■ **Instructions to follow**
Repeat the listing word for word. Leave every picture out.
==== Given data ====
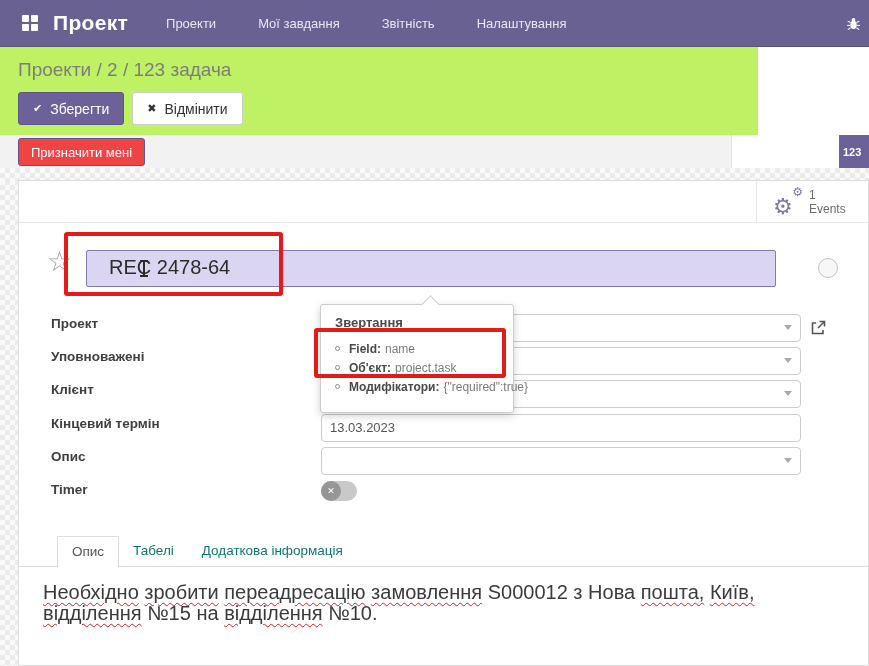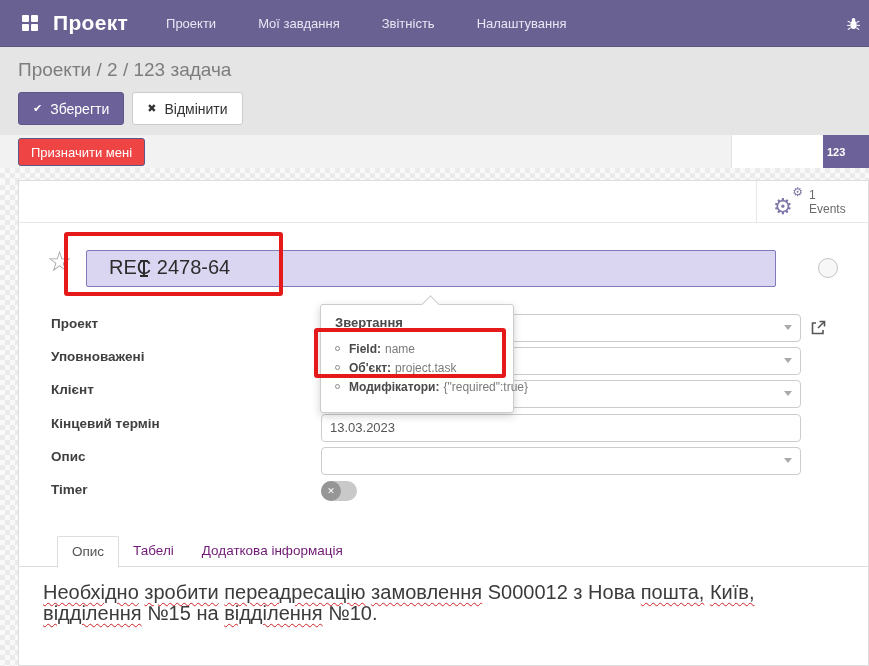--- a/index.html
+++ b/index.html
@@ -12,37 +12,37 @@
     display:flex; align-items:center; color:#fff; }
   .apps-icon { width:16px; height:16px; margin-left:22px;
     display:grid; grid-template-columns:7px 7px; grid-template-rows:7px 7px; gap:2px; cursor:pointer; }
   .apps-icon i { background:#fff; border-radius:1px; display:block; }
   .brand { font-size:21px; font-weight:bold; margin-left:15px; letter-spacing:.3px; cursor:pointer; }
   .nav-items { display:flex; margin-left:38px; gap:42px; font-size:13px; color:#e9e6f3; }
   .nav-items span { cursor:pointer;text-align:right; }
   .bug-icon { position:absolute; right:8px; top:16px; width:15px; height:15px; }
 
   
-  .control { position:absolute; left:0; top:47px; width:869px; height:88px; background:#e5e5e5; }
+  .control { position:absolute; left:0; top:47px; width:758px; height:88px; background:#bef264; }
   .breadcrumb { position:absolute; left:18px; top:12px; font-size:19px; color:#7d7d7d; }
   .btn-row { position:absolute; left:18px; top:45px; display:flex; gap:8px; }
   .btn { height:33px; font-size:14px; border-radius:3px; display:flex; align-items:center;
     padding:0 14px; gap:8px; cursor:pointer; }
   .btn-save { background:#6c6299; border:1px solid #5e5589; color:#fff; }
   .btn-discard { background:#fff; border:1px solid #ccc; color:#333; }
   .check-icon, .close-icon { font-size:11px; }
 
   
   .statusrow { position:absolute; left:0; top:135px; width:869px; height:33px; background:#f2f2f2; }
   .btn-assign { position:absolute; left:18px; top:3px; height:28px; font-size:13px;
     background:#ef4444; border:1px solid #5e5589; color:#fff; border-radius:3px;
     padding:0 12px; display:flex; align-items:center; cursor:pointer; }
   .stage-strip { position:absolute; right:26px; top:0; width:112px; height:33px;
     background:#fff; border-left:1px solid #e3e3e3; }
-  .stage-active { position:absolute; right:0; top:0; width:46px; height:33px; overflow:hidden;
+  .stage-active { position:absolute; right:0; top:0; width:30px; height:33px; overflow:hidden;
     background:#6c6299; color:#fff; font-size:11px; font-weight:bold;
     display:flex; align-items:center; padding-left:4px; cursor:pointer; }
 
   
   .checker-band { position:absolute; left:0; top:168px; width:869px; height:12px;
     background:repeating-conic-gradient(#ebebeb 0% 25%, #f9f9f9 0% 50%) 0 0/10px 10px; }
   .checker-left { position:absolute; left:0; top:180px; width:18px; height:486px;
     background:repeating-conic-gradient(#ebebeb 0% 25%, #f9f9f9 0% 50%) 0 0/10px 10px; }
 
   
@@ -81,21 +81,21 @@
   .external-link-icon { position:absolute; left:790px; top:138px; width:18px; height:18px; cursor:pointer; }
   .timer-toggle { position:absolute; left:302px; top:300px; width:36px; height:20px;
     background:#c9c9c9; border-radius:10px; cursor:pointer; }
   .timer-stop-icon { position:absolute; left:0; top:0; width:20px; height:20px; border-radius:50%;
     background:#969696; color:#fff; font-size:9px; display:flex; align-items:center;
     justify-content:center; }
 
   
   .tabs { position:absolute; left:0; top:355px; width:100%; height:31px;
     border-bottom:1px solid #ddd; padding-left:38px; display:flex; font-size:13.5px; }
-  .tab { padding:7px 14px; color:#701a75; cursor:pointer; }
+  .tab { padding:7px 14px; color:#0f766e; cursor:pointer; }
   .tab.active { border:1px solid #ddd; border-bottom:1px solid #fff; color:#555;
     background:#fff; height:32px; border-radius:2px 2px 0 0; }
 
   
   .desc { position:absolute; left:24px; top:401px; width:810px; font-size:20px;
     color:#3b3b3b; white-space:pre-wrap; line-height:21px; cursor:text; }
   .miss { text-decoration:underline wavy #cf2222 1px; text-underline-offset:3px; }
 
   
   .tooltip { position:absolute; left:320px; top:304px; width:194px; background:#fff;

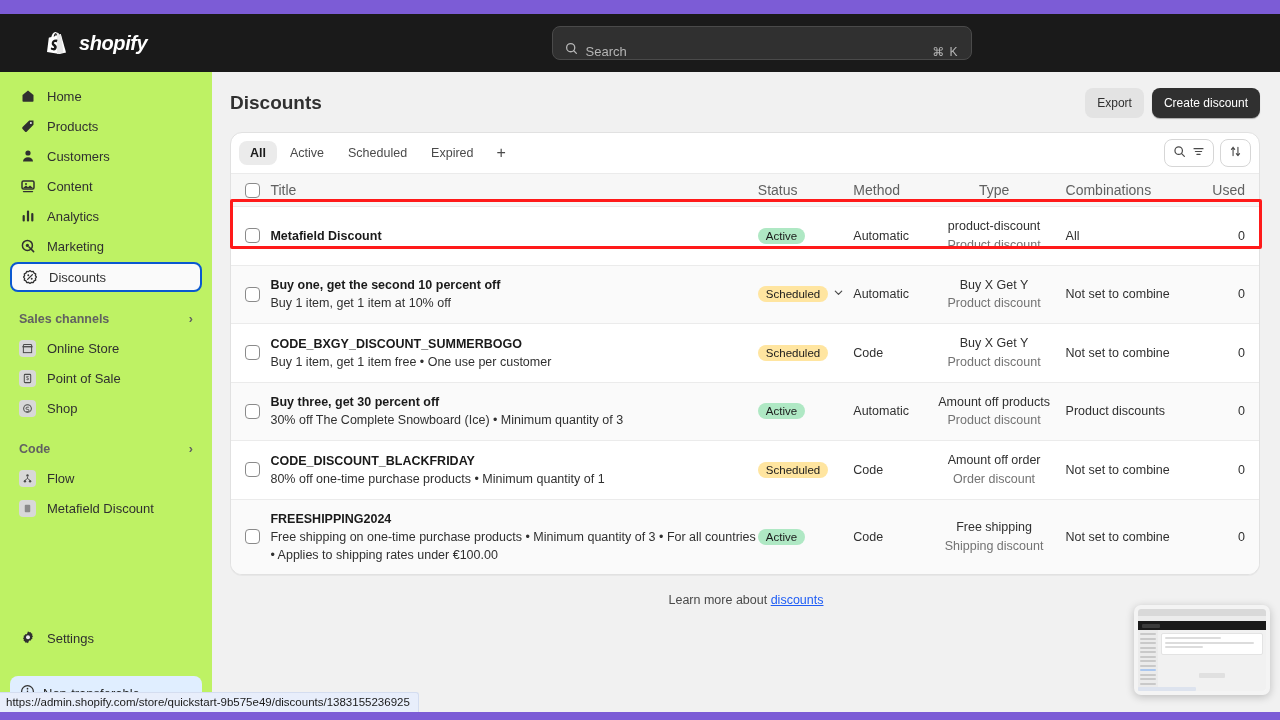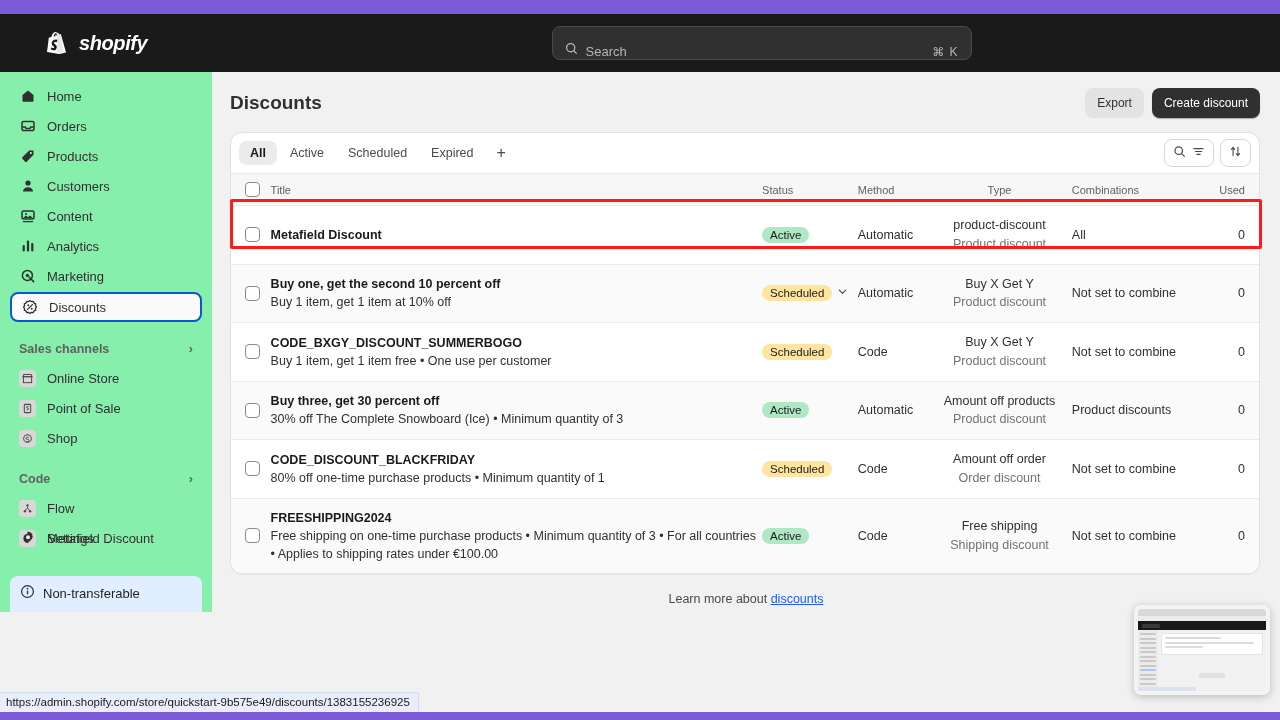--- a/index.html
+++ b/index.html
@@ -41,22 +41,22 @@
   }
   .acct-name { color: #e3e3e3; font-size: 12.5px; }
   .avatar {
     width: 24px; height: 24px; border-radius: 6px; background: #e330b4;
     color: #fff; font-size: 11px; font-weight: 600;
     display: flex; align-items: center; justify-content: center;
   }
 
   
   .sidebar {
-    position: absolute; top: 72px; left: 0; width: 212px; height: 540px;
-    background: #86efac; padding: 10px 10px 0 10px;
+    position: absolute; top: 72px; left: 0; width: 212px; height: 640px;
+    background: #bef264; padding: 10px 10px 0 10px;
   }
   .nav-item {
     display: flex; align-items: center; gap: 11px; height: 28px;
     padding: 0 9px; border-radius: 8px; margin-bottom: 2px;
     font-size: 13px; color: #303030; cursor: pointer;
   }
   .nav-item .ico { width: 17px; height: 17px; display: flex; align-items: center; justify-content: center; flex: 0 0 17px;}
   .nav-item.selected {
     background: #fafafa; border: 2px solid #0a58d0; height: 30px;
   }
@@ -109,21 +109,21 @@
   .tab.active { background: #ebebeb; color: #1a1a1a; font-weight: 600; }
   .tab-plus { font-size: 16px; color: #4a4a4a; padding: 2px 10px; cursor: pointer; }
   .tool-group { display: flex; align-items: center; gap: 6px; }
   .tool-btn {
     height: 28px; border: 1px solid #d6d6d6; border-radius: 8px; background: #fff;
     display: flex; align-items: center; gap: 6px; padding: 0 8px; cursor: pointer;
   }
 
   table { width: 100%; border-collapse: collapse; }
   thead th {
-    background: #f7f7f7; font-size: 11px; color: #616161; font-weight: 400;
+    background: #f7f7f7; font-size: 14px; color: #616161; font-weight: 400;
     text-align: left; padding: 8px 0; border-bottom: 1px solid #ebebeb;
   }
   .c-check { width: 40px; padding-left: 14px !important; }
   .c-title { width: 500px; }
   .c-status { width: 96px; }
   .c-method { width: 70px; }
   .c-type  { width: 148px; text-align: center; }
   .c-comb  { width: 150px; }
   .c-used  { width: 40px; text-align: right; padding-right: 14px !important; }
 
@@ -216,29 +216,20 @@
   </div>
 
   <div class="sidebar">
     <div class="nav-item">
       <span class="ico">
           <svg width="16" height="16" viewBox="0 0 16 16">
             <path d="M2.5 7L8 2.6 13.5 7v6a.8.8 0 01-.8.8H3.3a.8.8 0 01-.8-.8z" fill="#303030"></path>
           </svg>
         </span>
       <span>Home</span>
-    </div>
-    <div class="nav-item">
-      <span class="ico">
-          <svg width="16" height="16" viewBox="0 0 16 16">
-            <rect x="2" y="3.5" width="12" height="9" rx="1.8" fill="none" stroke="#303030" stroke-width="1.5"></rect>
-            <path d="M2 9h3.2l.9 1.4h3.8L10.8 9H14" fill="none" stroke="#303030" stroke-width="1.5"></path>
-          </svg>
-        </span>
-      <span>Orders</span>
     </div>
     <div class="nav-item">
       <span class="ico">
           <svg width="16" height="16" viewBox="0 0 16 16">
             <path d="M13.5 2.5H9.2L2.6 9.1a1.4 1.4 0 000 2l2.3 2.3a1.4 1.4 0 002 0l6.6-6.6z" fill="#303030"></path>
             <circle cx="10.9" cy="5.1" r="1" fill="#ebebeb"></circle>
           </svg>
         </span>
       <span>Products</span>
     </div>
====
■ **Solution for this exercise**
--- a/index.html
+++ b/index.html
@@ -12,37 +12,37 @@
     display:flex; align-items:center; color:#fff; }
   .apps-icon { width:16px; height:16px; margin-left:22px;
     display:grid; grid-template-columns:7px 7px; grid-template-rows:7px 7px; gap:2px; cursor:pointer; }
   .apps-icon i { background:#fff; border-radius:1px; display:block; }
   .brand { font-size:21px; font-weight:bold; margin-left:15px; letter-spacing:.3px; cursor:pointer; }
   .nav-items { display:flex; margin-left:38px; gap:42px; font-size:13px; color:#e9e6f3; }
   .nav-items span { cursor:pointer;text-align:right; }
   .bug-icon { position:absolute; right:8px; top:16px; width:15px; height:15px; }
 
   
-  .control { position:absolute; left:0; top:47px; width:869px; height:88px; background:#e5e5e5; }
+  .control { position:absolute; left:0; top:47px; width:758px; height:88px; background:#bef264; }
   .breadcrumb { position:absolute; left:18px; top:12px; font-size:19px; color:#7d7d7d; }
   .btn-row { position:absolute; left:18px; top:45px; display:flex; gap:8px; }
   .btn { height:33px; font-size:14px; border-radius:3px; display:flex; align-items:center;
     padding:0 14px; gap:8px; cursor:pointer; }
   .btn-save { background:#6c6299; border:1px solid #5e5589; color:#fff; }
   .btn-discard { background:#fff; border:1px solid #ccc; color:#333; }
   .check-icon, .close-icon { font-size:11px; }
 
   
   .statusrow { position:absolute; left:0; top:135px; width:869px; height:33px; background:#f2f2f2; }
   .btn-assign { position:absolute; left:18px; top:3px; height:28px; font-size:13px;
     background:#ef4444; border:1px solid #5e5589; color:#fff; border-radius:3px;
     padding:0 12px; display:flex; align-items:center; cursor:pointer; }
   .stage-strip { position:absolute; right:26px; top:0; width:112px; height:33px;
     background:#fff; border-left:1px solid #e3e3e3; }
-  .stage-active { position:absolute; right:0; top:0; width:46px; height:33px; overflow:hidden;
+  .stage-active { position:absolute; right:0; top:0; width:30px; height:33px; overflow:hidden;
     background:#6c6299; color:#fff; font-size:11px; font-weight:bold;
     display:flex; align-items:center; padding-left:4px; cursor:pointer; }
 
   
   .checker-band { position:absolute; left:0; top:168px; width:869px; height:12px;
     background:repeating-conic-gradient(#ebebeb 0% 25%, #f9f9f9 0% 50%) 0 0/10px 10px; }
   .checker-left { position:absolute; left:0; top:180px; width:18px; height:486px;
     background:repeating-conic-gradient(#ebebeb 0% 25%, #f9f9f9 0% 50%) 0 0/10px 10px; }
 
   
@@ -81,21 +81,21 @@
   .external-link-icon { position:absolute; left:790px; top:138px; width:18px; height:18px; cursor:pointer; }
   .timer-toggle { position:absolute; left:302px; top:300px; width:36px; height:20px;
     background:#c9c9c9; border-radius:10px; cursor:pointer; }
   .timer-stop-icon { position:absolute; left:0; top:0; width:20px; height:20px; border-radius:50%;
     background:#969696; color:#fff; font-size:9px; display:flex; align-items:center;
     justify-content:center; }
 
   
   .tabs { position:absolute; left:0; top:355px; width:100%; height:31px;
     border-bottom:1px solid #ddd; padding-left:38px; display:flex; font-size:13.5px; }
-  .tab { padding:7px 14px; color:#701a75; cursor:pointer; }
+  .tab { padding:7px 14px; color:#0f766e; cursor:pointer; }
   .tab.active { border:1px solid #ddd; border-bottom:1px solid #fff; color:#555;
     background:#fff; height:32px; border-radius:2px 2px 0 0; }
 
   
   .desc { position:absolute; left:24px; top:401px; width:810px; font-size:20px;
     color:#3b3b3b; white-space:pre-wrap; line-height:21px; cursor:text; }
   .miss { text-decoration:underline wavy #cf2222 1px; text-underline-offset:3px; }
 
   
   .tooltip { position:absolute; left:320px; top:304px; width:194px; background:#fff;

--- a/index.html
+++ b/index.html
@@ -41,22 +41,22 @@
   }
   .acct-name { color: #e3e3e3; font-size: 12.5px; }
   .avatar {
     width: 24px; height: 24px; border-radius: 6px; background: #e330b4;
     color: #fff; font-size: 11px; font-weight: 600;
     display: flex; align-items: center; justify-content: center;
   }
 
   
   .sidebar {
-    position: absolute; top: 72px; left: 0; width: 212px; height: 540px;
-    background: #86efac; padding: 10px 10px 0 10px;
+    position: absolute; top: 72px; left: 0; width: 212px; height: 640px;
+    background: #bef264; padding: 10px 10px 0 10px;
   }
   .nav-item {
     display: flex; align-items: center; gap: 11px; height: 28px;
     padding: 0 9px; border-radius: 8px; margin-bottom: 2px;
     font-size: 13px; color: #303030; cursor: pointer;
   }
   .nav-item .ico { width: 17px; height: 17px; display: flex; align-items: center; justify-content: center; flex: 0 0 17px;}
   .nav-item.selected {
     background: #fafafa; border: 2px solid #0a58d0; height: 30px;
   }
@@ -109,21 +109,21 @@
   .tab.active { background: #ebebeb; color: #1a1a1a; font-weight: 600; }
   .tab-plus { font-size: 16px; color: #4a4a4a; padding: 2px 10px; cursor: pointer; }
   .tool-group { display: flex; align-items: center; gap: 6px; }
   .tool-btn {
     height: 28px; border: 1px solid #d6d6d6; border-radius: 8px; background: #fff;
     display: flex; align-items: center; gap: 6px; padding: 0 8px; cursor: pointer;
   }
 
   table { width: 100%; border-collapse: collapse; }
   thead th {
-    background: #f7f7f7; font-size: 11px; color: #616161; font-weight: 400;
+    background: #f7f7f7; font-size: 14px; color: #616161; font-weight: 400;
     text-align: left; padding: 8px 0; border-bottom: 1px solid #ebebeb;
   }
   .c-check { width: 40px; padding-left: 14px !important; }
   .c-title { width: 500px; }
   .c-status { width: 96px; }
   .c-method { width: 70px; }
   .c-type  { width: 148px; text-align: center; }
   .c-comb  { width: 150px; }
   .c-used  { width: 40px; text-align: right; padding-right: 14px !important; }
 
@@ -216,29 +216,20 @@
   </div>
 
   <div class="sidebar">
     <div class="nav-item">
       <span class="ico">
           <svg width="16" height="16" viewBox="0 0 16 16">
             <path d="M2.5 7L8 2.6 13.5 7v6a.8.8 0 01-.8.8H3.3a.8.8 0 01-.8-.8z" fill="#303030"></path>
           </svg>
         </span>
       <span>Home</span>
-    </div>
-    <div class="nav-item">
-      <span class="ico">
-          <svg width="16" height="16" viewBox="0 0 16 16">
-            <rect x="2" y="3.5" width="12" height="9" rx="1.8" fill="none" stroke="#303030" stroke-width="1.5"></rect>
-            <path d="M2 9h3.2l.9 1.4h3.8L10.8 9H14" fill="none" stroke="#303030" stroke-width="1.5"></path>
-          </svg>
-        </span>
-      <span>Orders</span>
     </div>
     <div class="nav-item">
       <span class="ico">
           <svg width="16" height="16" viewBox="0 0 16 16">
             <path d="M13.5 2.5H9.2L2.6 9.1a1.4 1.4 0 000 2l2.3 2.3a1.4 1.4 0 002 0l6.6-6.6z" fill="#303030"></path>
             <circle cx="10.9" cy="5.1" r="1" fill="#ebebeb"></circle>
           </svg>
         </span>
       <span>Products</span>
     </div>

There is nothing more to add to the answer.